THE GRASS CANOE: Autobiographical Essays
I chose this particular title because my creative journey has been as unconventional as trying to navigate a river in a canoe made of grass. That I made it this far is something of a miracle.
(An ongoing endeavor. I will add essays as I write them)
The Jaguar’s Teeth
This introductory essay describes my forty-year journey (so far) of question-asking and creativity. It begins with a snapshot I took of a Mayan ruin during a trip to Mexico when I was thirteen years old, a trip that lit a fire that has never gone out.
“Tula changed everything. Something woke up inside of me among the stony statues – something that has not slumbered since. Here’s what I wrote in a little journal I kept: “We arrived in Tula via a very bad and rough road. I thought Tula would be just one temple with some statues on top, but I was wrong. You could see another big mound nearby partly excavated. I took six pictures. I walked over to the top of the unexcavated pyramid.” No one else went with me to this pyramid, probably because it was out-of-bounds. I had my heart set on exploration. I prowled the pyramid until one of the chaperones came rushing over to fetch me, exasperation etched on her face. “What was I doing?” she asked irritably. “Who did I think I was?”
“Questions I’m still trying to answer to this day.”
This essay, adapted from two previously published, explores the idea of manifest destiny and my hometown, Phoenix, Arizona. An unwavering sense of exceptionalism and lack of restraint infected Phoenix – and had a huge impact on my life.
“Progress was good for my parents. They came to a strange land as poor pioneers and prospered along with Phoenix. They lived the American Dream – not the pursuit of material success as much as their steady improvement over time. Their lives were better than their parents’ lives. They had more security, more opportunity, more comfort. They didn’t do without, go hungry, or stand in unemployment lines; they were well-educated, well-fed, and well-blessed with the fruits of an expanding economy. For them, the future was always bright.
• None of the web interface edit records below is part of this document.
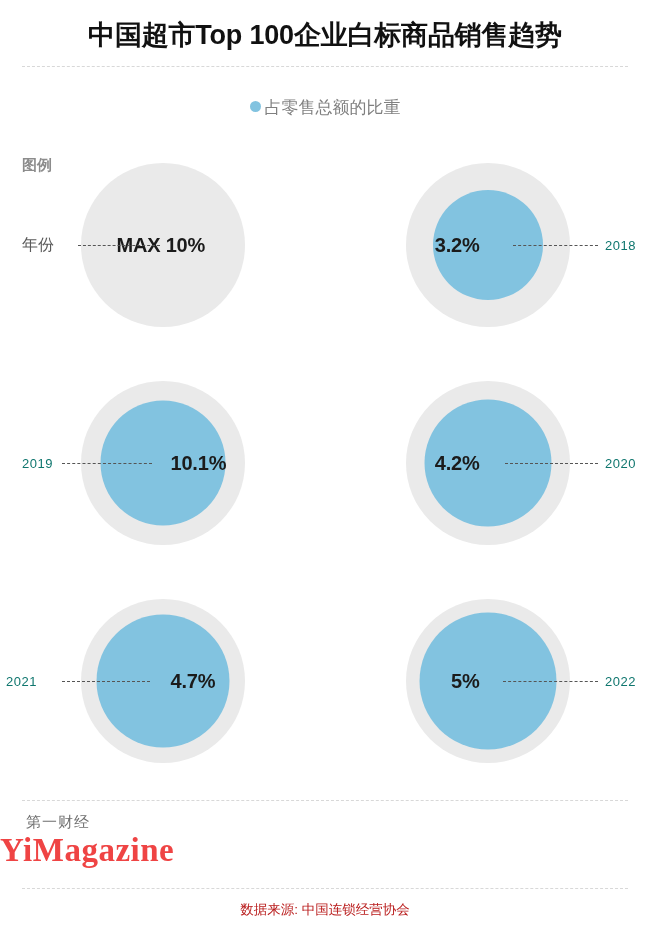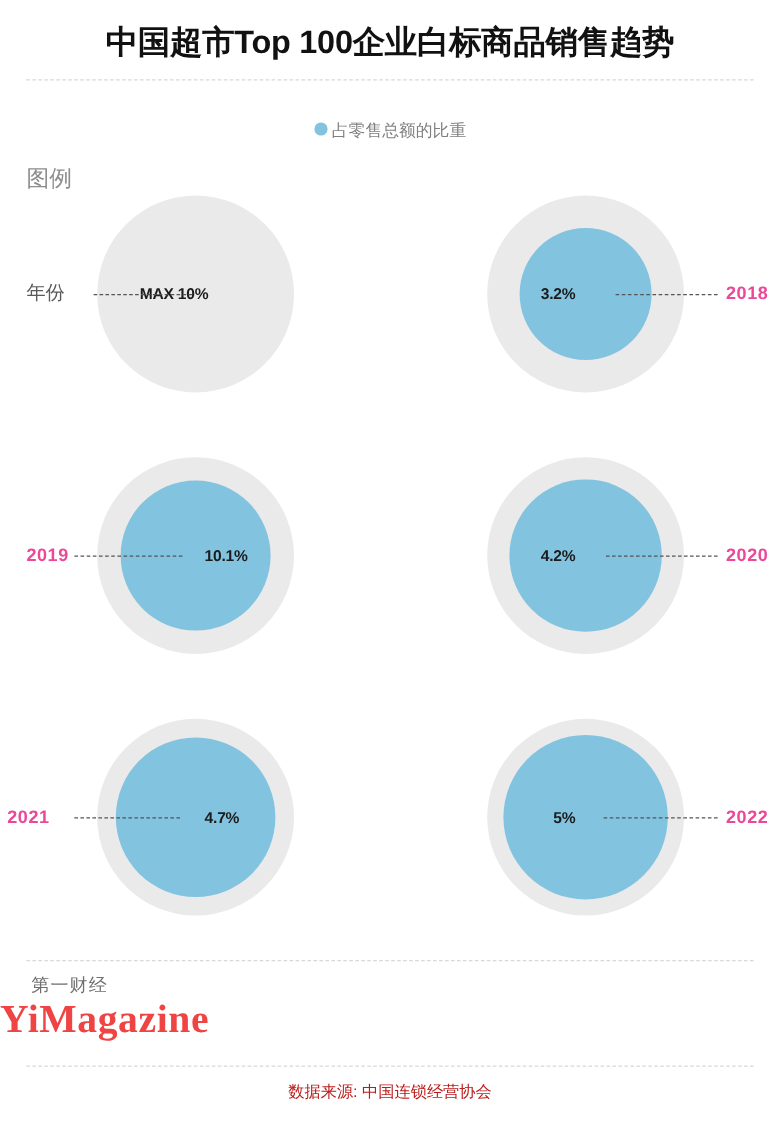"占零售总额的比重" .legend { font-size: 14px -> 17px }
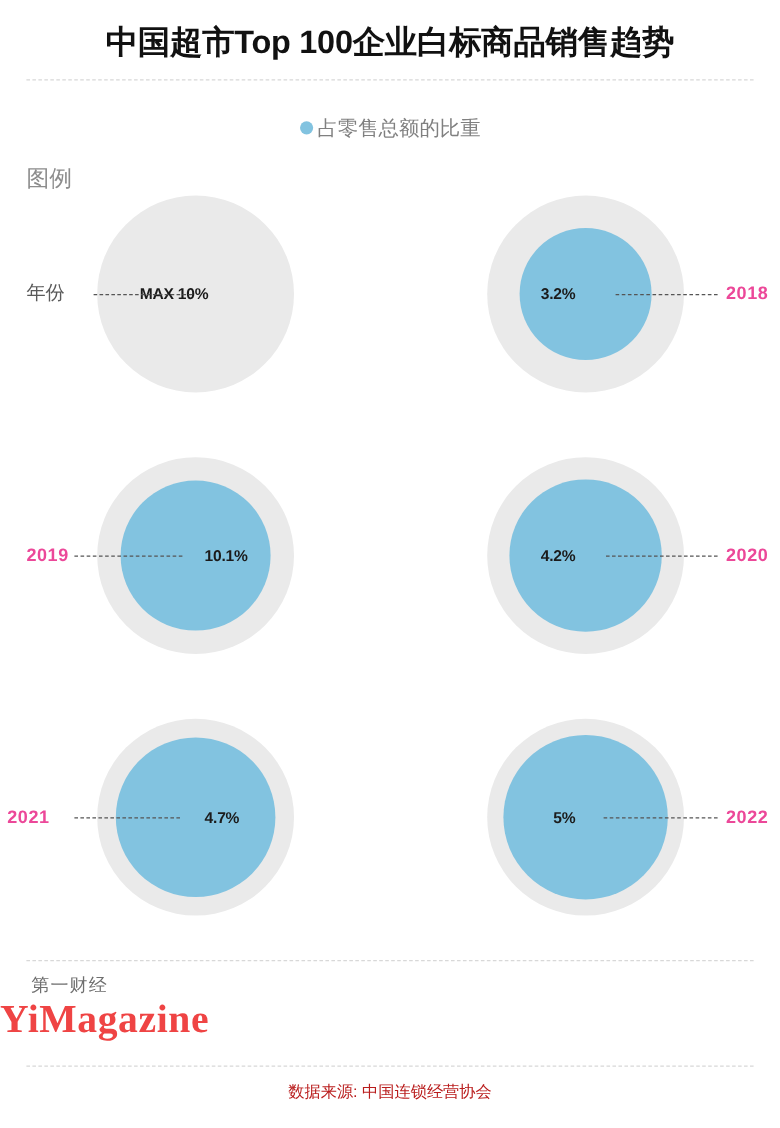"图例" .legend-cell-title { font-size: 19px -> 15px; font-weight: none -> bold; top: 0 -> 20px }
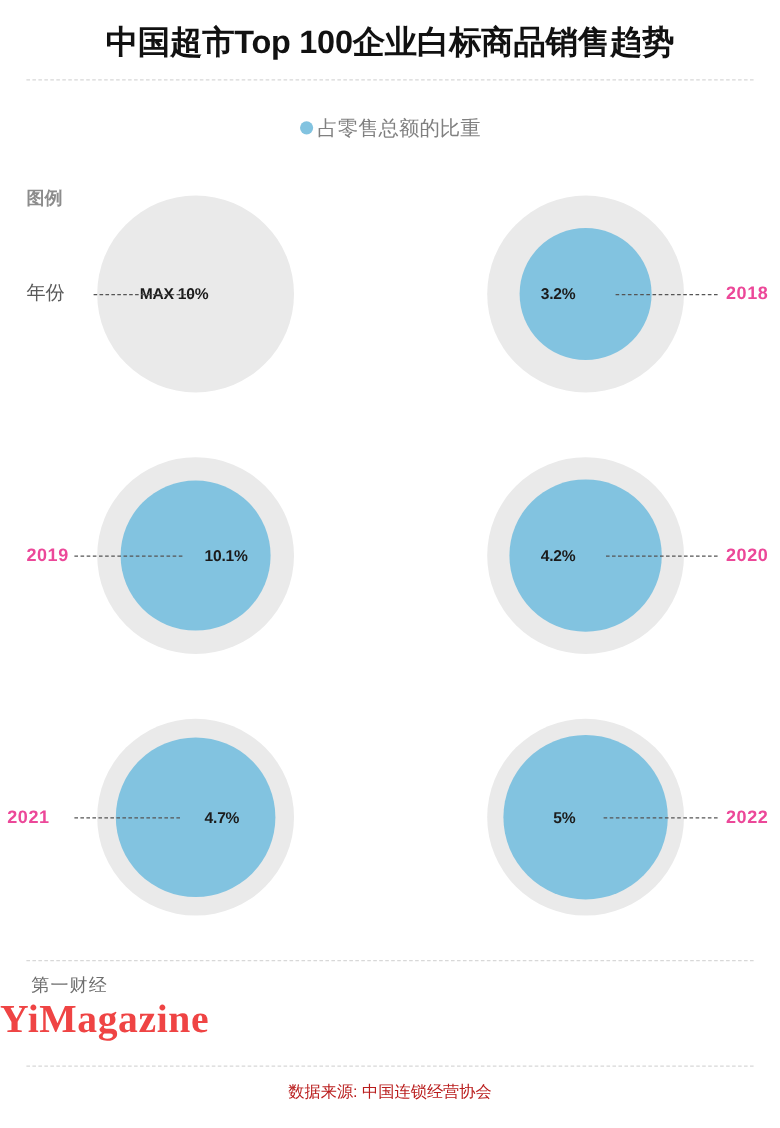"MAX 10%" .bubble-value { font-size: 13px -> 20px }
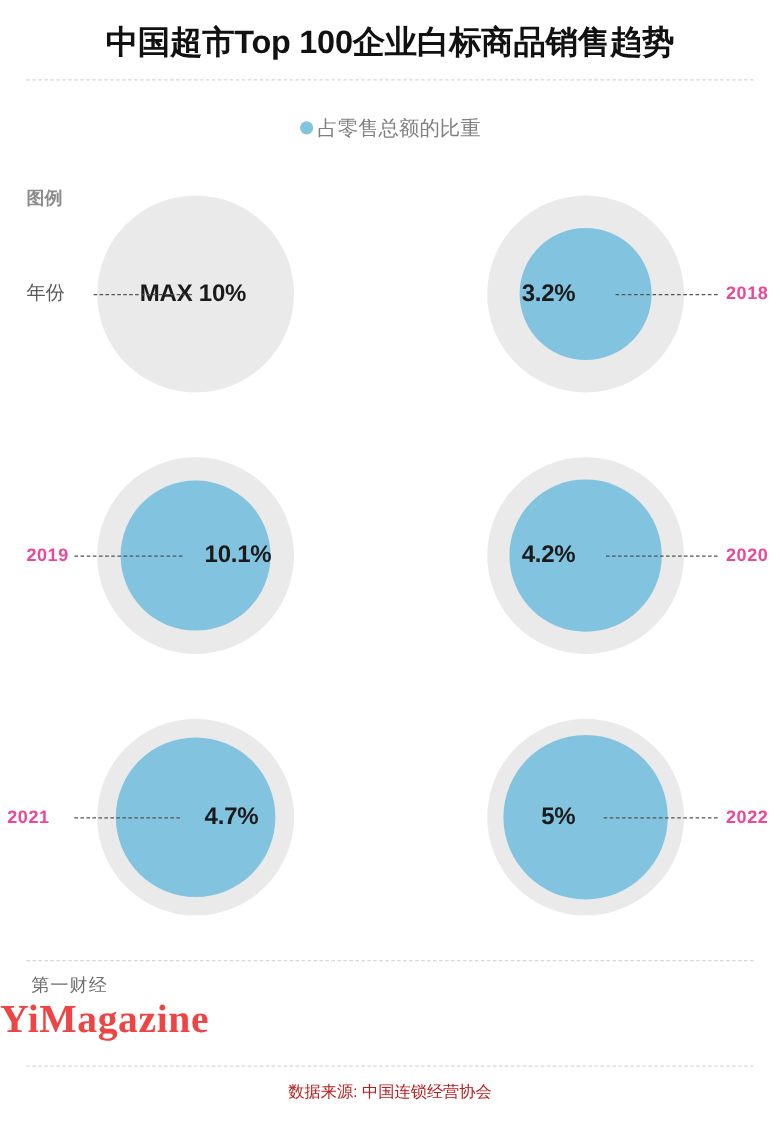"2018" .year-label { color: #ec4899 -> #0f766e; font-size: 15px -> 13px; font-weight: bold -> none }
“I developed a different perspective. I came of age during the heyday of progress, witnessing the good, the bad, and the ugly. Impressed at first, I have lived long enough to see that manifest destiny was not necessarily a positive force in our long history. I will likely live long enough to see evidence that America is not exceptional after all – that despite this nation’s many admirable qualities it is subject to the same historical forces that have worn down all great nations and empires throughout the ages. I know that I’ve already lived long enough to see us enter the Age of Consequences.”
This essay describes my unexpected immersion into all things Shakespeare, including my first – and likely last – performance in a professional play (alas, I had only two lines). If my brief performance was the culmination of a personal goal, it was also the climax of a deep dive into his plays for Gen and myself that began three-and-a-half years earlier when Sterling and Olivia, then aged sixteen, joined the Upstart Crows, a nonprofit with the brave mission to get teenagers excited about Shakespeare through performance.
“I remain as awestruck by the playwright today as I was forty years ago. That was a surprise. As the saying goes ‘familiarity breeds contempt’ though there’s a more polite warning: if you like a writer never meet them in person. You’re bound to be disappointed. My exposure to all things Will bred not contempt but an even deeper admiration of the artist despite Merchant of Venice and all those Appendices in the back of the books. He holds up to scrutiny. He made a few mistakes and wrote some clunkers, but who hasn’t? If he was a bit of an intellectual show-off or if his allusions were often obscure, he can be forgiven (the Will character in the TV series Upstart Crow protests that his comedies are “very funny if you read all the footnotes”). It’s one of the small prices we pay for genius.”